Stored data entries
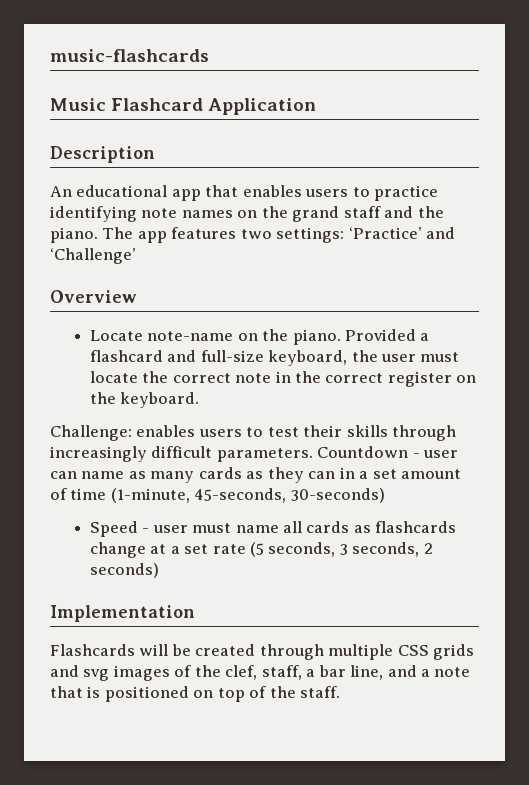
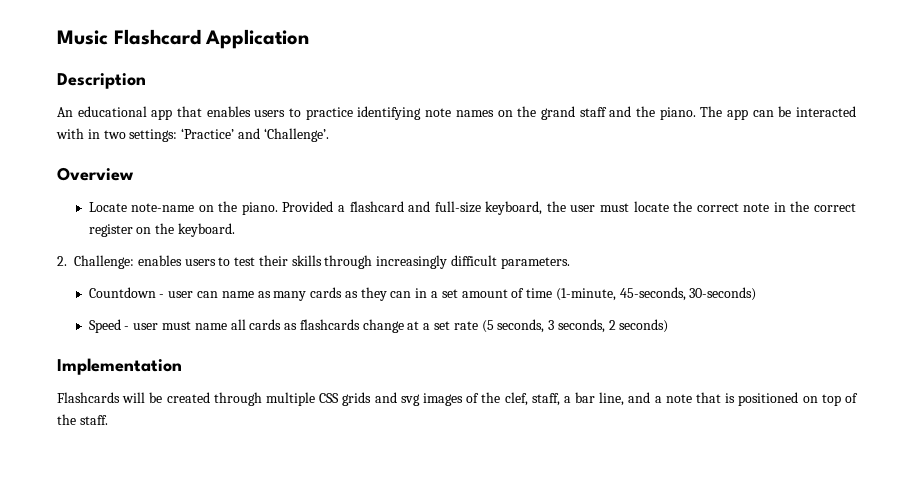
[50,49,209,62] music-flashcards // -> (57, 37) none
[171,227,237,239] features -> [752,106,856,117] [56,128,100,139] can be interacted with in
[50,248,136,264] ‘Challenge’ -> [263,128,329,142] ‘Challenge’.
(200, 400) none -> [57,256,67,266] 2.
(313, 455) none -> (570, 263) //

▶ [YOUR OBJECTIVE]
Every line of the data should be transcribed exactly. Omit the images.

▶ [COMPLETED TASK]
[50,49,209,62] music-flashcards // -> (57, 37) none
[171,227,237,239] features -> [752,106,856,117] [56,128,100,139] can be interacted with in
[50,248,136,264] ‘Challenge’ -> [263,128,329,142] ‘Challenge’.
(200, 400) none -> [57,256,67,266] 2.
(313, 455) none -> (570, 263) //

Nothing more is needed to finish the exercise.